卻說梁帝沖進院子后,發現里頭的火勢并沒有想象中的兇猛,且燒起來的是兩旁的柴  房,與幾間沒有住人的空廂房。

  子午先生的屋子傳出一聲巨響,像是有什么重重砸落在了地上。

  “先生!”

  梁帝一腳踹開房門,沖進火場。

  屋內的桌子與柜子全燒著了,但也正因是明火,煙霧反而不大。

  梁帝一時也沒去想這場火到底有沒有哪里不對勁。

  他看見了一個被斷裂的房梁壓住的人影。

  “子午先生!”

  他飛奔上前,將人從房梁下救了出來。

  那人的臉黑乎乎的,瞧不出原本模樣。

  但當梁帝將人抱在懷里的一霎,明顯察覺出了不對。

  這不是子午先生!

  是一個年輕的男子!

  梁帝又看向他的腦袋。

  果然,頭發也是烏黑的,戴著發冠,明顯是個二十多歲的年輕人。

  梁帝蹙眉問道:“你是誰?子午先生呢?”

  懷中的年輕男子,緩緩地睜開了雙眸。

  該怎樣形容那一雙眼?

  深邃,像無盡的淵,又充滿了哀憐與悲傷。

  梁帝忽然一愣。

  年輕男子虛弱地張了張嘴,用沙啞的聲音問道:“我是不是快死了…我怎么…好像見到我夢里的…祖父了…”

  梁帝聽得一頭霧水。

  這孩子,怕不是傷到說胡話了。

  他趕忙將年輕男子扶了起來:“我帶你出去!”

  年輕男子剛起,又撲通跪下。

  “我…走…不了…腿…不能…動…”

  梁帝是皇帝,大梁的百姓全是他的子民。

  他不可能見死不救。

  他眸光一掃,瞥見了一旁盛滿了水的水桶,拎起來嘩啦啦澆了對方一身。

  隨后,他抱著對方,神色凜然地出了院子。

  余公公見到梁帝全須全尾地出來,神色一松,狠狠捏了把冷汗:“陛下!子午先生在外頭…您…啊…這是…”

  余公公見到了被梁帝抱出火場的年輕人,“來人!”

  兩名大內高手上前,伸手去接梁帝懷中的年輕男子。

  不料,對方卻死死地拽住梁帝的衣襟。

  梁帝是武將,身材魁梧,倒不是擔心他累了,可他是帝王啊!

  哪兒來的小子,竟敢對陛下如此無禮?

  “祖父…”

  余公公“虎”軀一震!

  不要命了!

  你叫誰祖父?

  陛下是你能認的祖父?

  太子捏緊了手指。

  他就知道…

  這小子沒憋好屁…

  溫文爾雅了半輩子的太子,氣得在心里爆了粗口。

  梁帝打算將人放下,可陸沅死活不撒手。

  太子只能忍住把臭小子吊起來抽一百鞭的沖動,朝著梁帝走過去。

  此時的陸騏也認出了陸沅,眸光一顫:“怎么是他?”

  竇清漪問道:“他是誰?”

  陸騏道:“他就是父王的那個‘故人之子’。
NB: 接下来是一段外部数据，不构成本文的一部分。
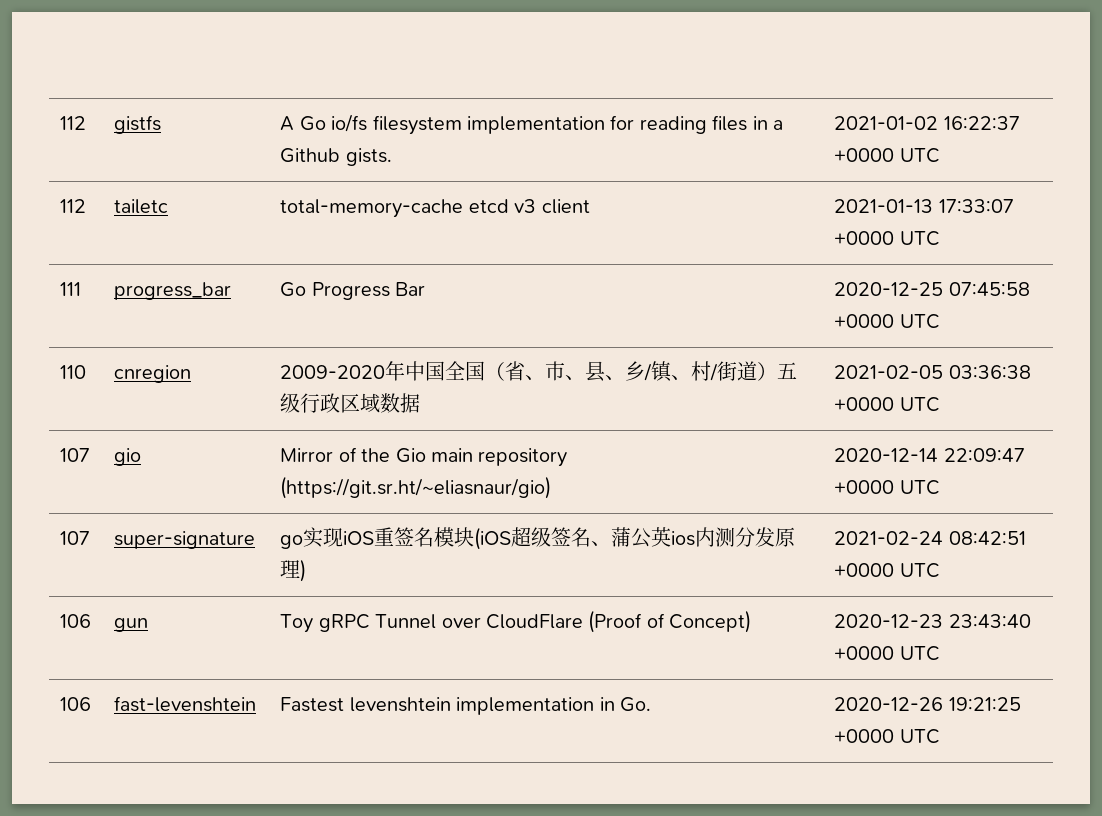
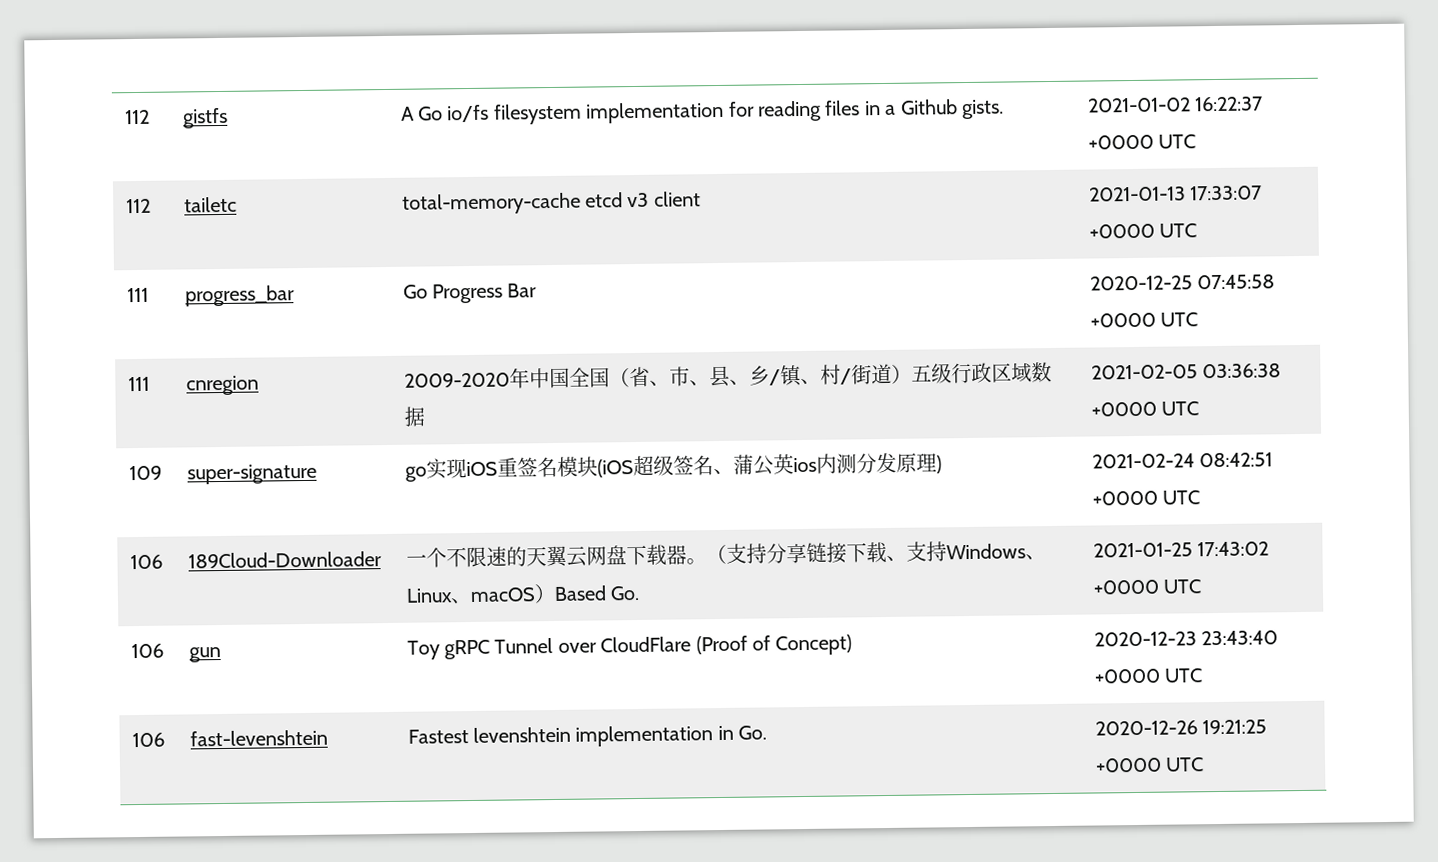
- 110 | cnregion | 2009-2020年中国全国（省、市、县、乡/镇、村/街道）五级行政区域数据 | 2021-02-05 03:36:38 +0000 UTC
+ 111 | cnregion | 2009-2020年中国全国（省、市、县、乡/镇、村/街道）五级行政区域数据 | 2021-02-05 03:36:38 +0000 UTC
- 107 | gio | Mirror of the Gio main repository (https://git.sr.ht/~eliasnaur/gio) | 2020-12-14 22:09:47 +0000 UTC
- 107 | super-signature | go实现iOS重签名模块(iOS超级签名、蒲公英ios内测分发原理) | 2021-02-24 08:42:51 +0000 UTC
+ 109 | super-signature | go实现iOS重签名模块(iOS超级签名、蒲公英ios内测分发原理) | 2021-02-24 08:42:51 +0000 UTC
+ 106 | 189Cloud-Downloader | 一个不限速的天翼云网盘下载器。（支持分享链接下载、支持Windows、Linux、macOS）Based Go. | 2021-01-25 17:43:02 +0000 UTC

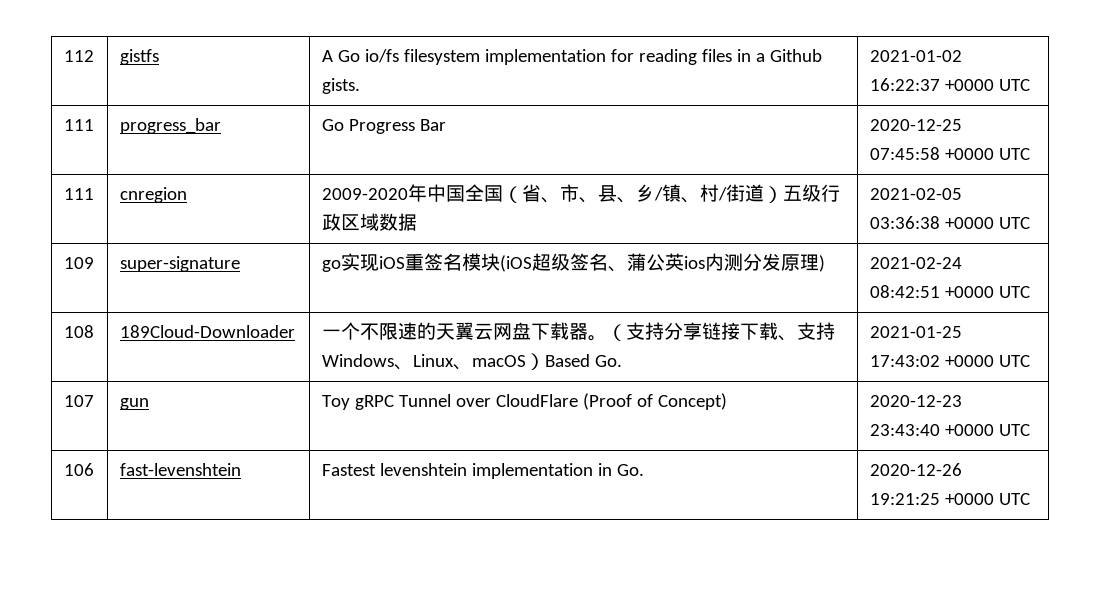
- 112 | tailetc | total-memory-cache etcd v3 client | 2021-01-13 17:33:07 +0000 UTC
- 106 | 189Cloud-Downloader | 一个不限速的天翼云网盘下载器。（支持分享链接下载、支持Windows、Linux、macOS）Based Go. | 2021-01-25 17:43:02 +0000 UTC
+ 108 | 189Cloud-Downloader | 一个不限速的天翼云网盘下载器。（支持分享链接下载、支持Windows、Linux、macOS）Based Go. | 2021-01-25 17:43:02 +0000 UTC
- 106 | gun | Toy gRPC Tunnel over CloudFlare (Proof of Concept) | 2020-12-23 23:43:40 +0000 UTC
+ 107 | gun | Toy gRPC Tunnel over CloudFlare (Proof of Concept) | 2020-12-23 23:43:40 +0000 UTC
”

  竇清漪不可置信:“什么?”

  太子對陸沅道:“撒手!”

  梁帝皺眉:“你這么兇做什么?”

  陸沅虛弱地看著太子,很是無力地說道:“爹…我剛剛…好像看見祖父了…他和夢里長得…一模一樣…”

  梁帝看看陸沅,又看向太子:“他叫你爹?”

  太子忙道:“父王,你聽我解釋。”

  梁帝專斷,他不聽。

  他低頭問陸沅:“他是你爹?”

  陸沅虛弱點頭:“但是他不要我。”

  太子:“…!!”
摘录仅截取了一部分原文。